I accept congestion will more or less enforce a deviation away from the normal 'off peak' clockface pattern, as it will take longer to travel the route, but due to the dictat that you should not deploy additional vehicles for peak use only, it means that the frequency during the peaks actually _reduces_; the complete opposite of what should happen in a demand-driven service. For example, Bluestar 1 Winchester to Southampton, every 15 mins off peak, 20 to 25 minute gaps at the height of the morning peak (and those buses are unreliable having travelled all the way from Winchester... we really need some additional short journeys covering the Southampton end of the route only during the peak!) Then as soon as the morning peak is over, there are two buses within 10 mins of each other as reducing congestion causes journeys to catch up with each other!

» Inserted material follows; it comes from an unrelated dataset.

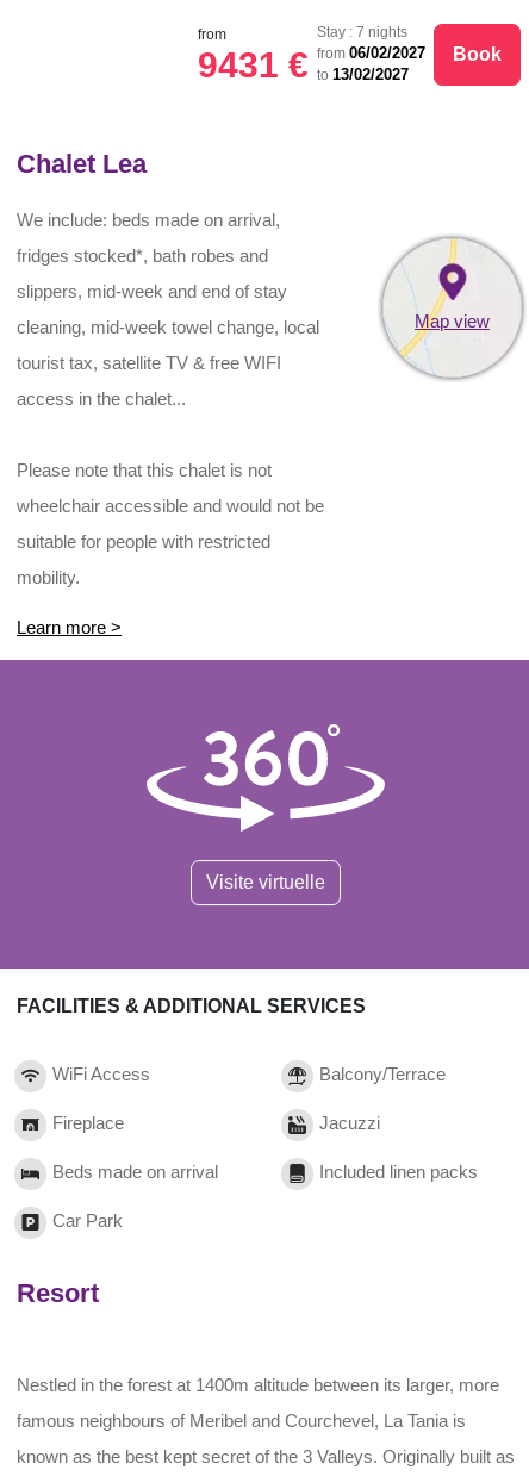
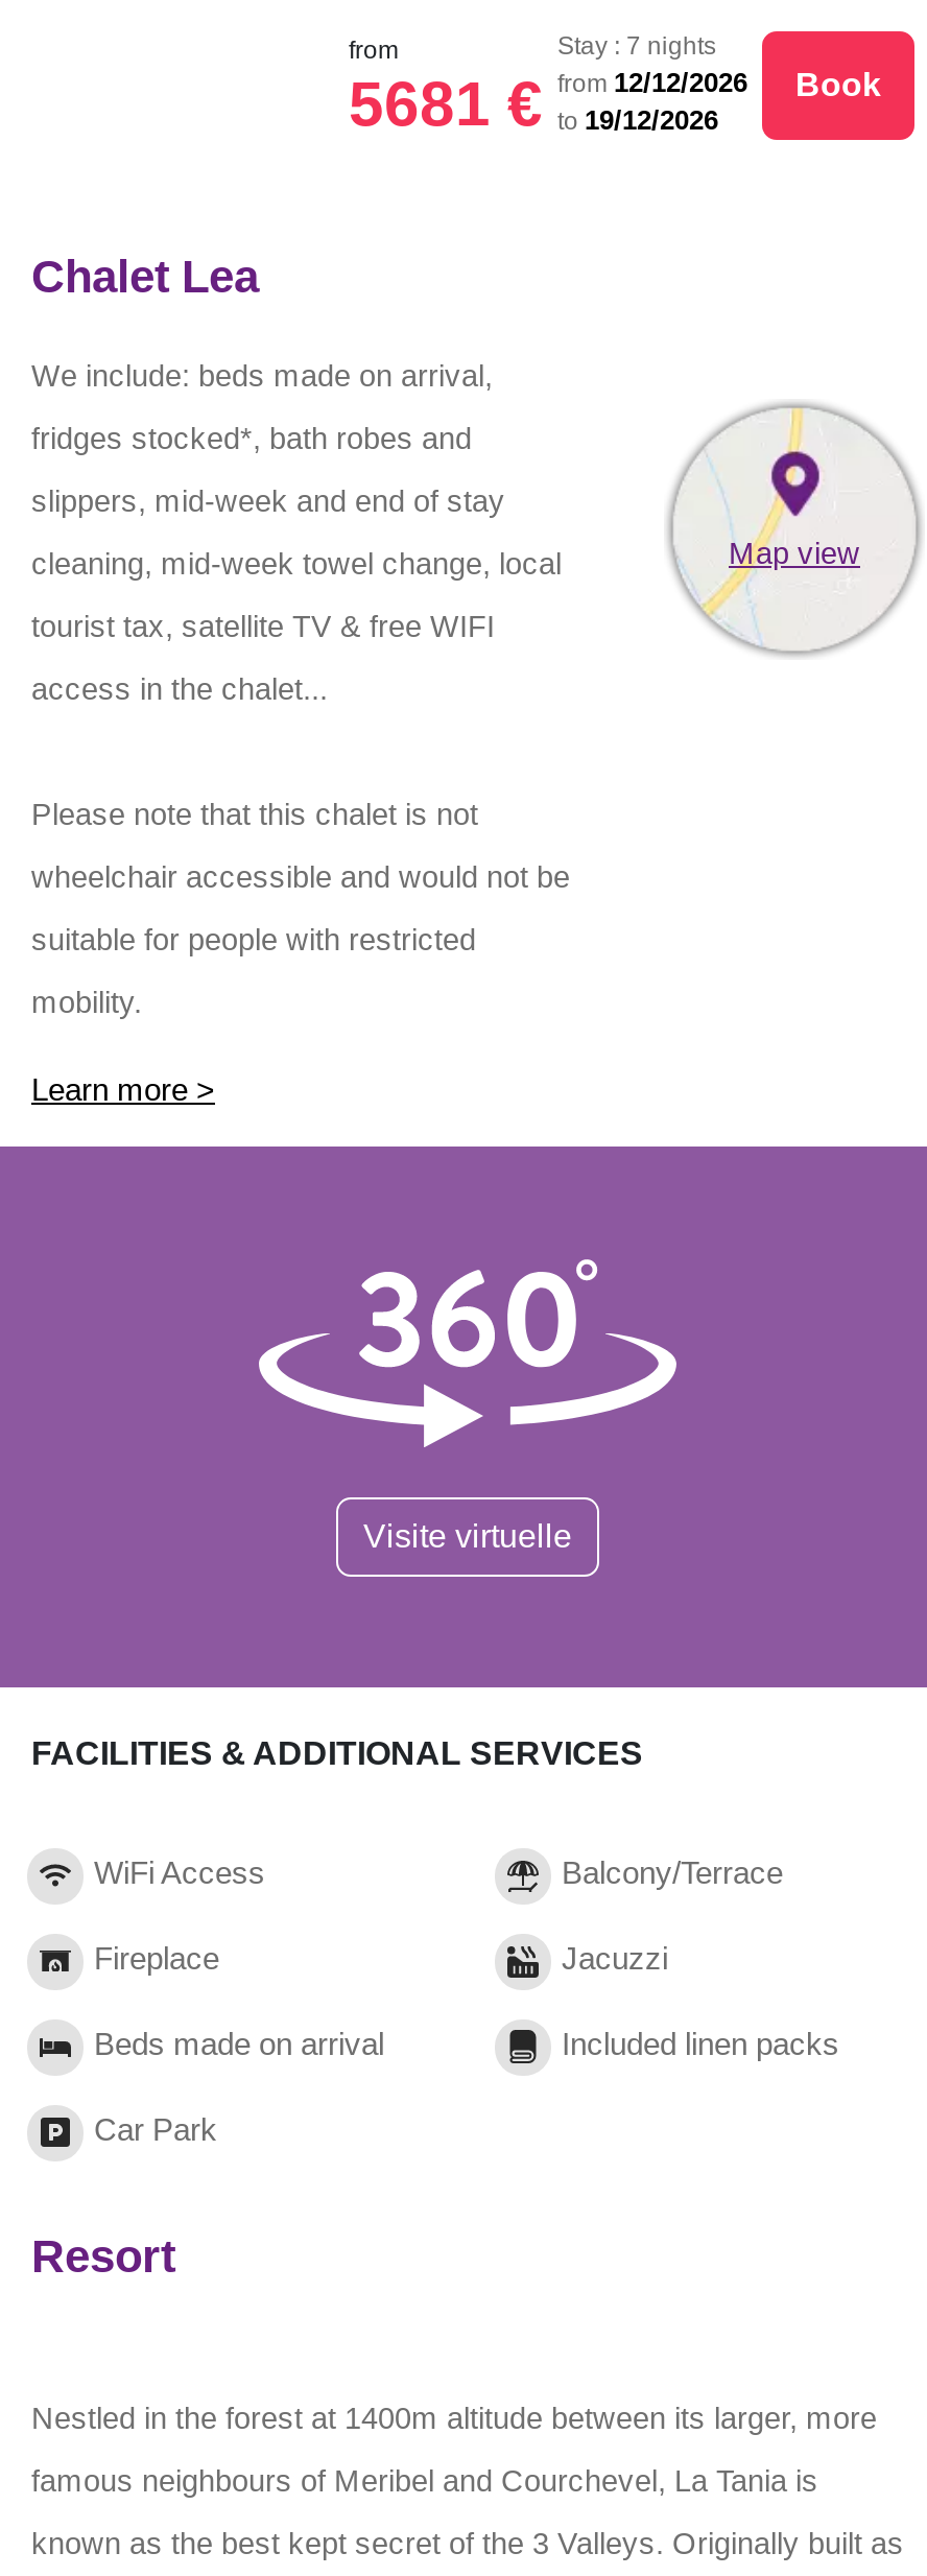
[198,45,309,85] 9431 € -> [349,69,543,138] 5681 €
[317,44,425,62] from 06/02/2027 -> [557,67,747,98] from 12/12/2026
[317,66,409,83] to 13/02/2027 -> [557,104,718,136] to 19/12/2026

It is a shame that we do not have a government that believes in public transport and can subsidise bus companies to buy additional vehicles to at least allow the off peak frequency to be maintained during the peaks on these kinds of busy commuter routes.

I agree that it's not great for passengers wanting a simple timetable, but what are the realistic options?

Employ a driver for an hour or two a day (and keep one extra bus in your fleet to allow that additional service to run)?

Bus companies struggle to find drivers to work full time, so asking one to commit to earn just an hour or two's wages a day is going to be a huge struggle.

In the low floor world we are now in, we don't have huge stocks of ancient buses sat around that can be pressed into serve for the sake of such marginal use - fleets are tightly managed - so any additional resource means finding monies to cover an asset still worth tens of thousands of pounds for the sake of an additional journey (or two).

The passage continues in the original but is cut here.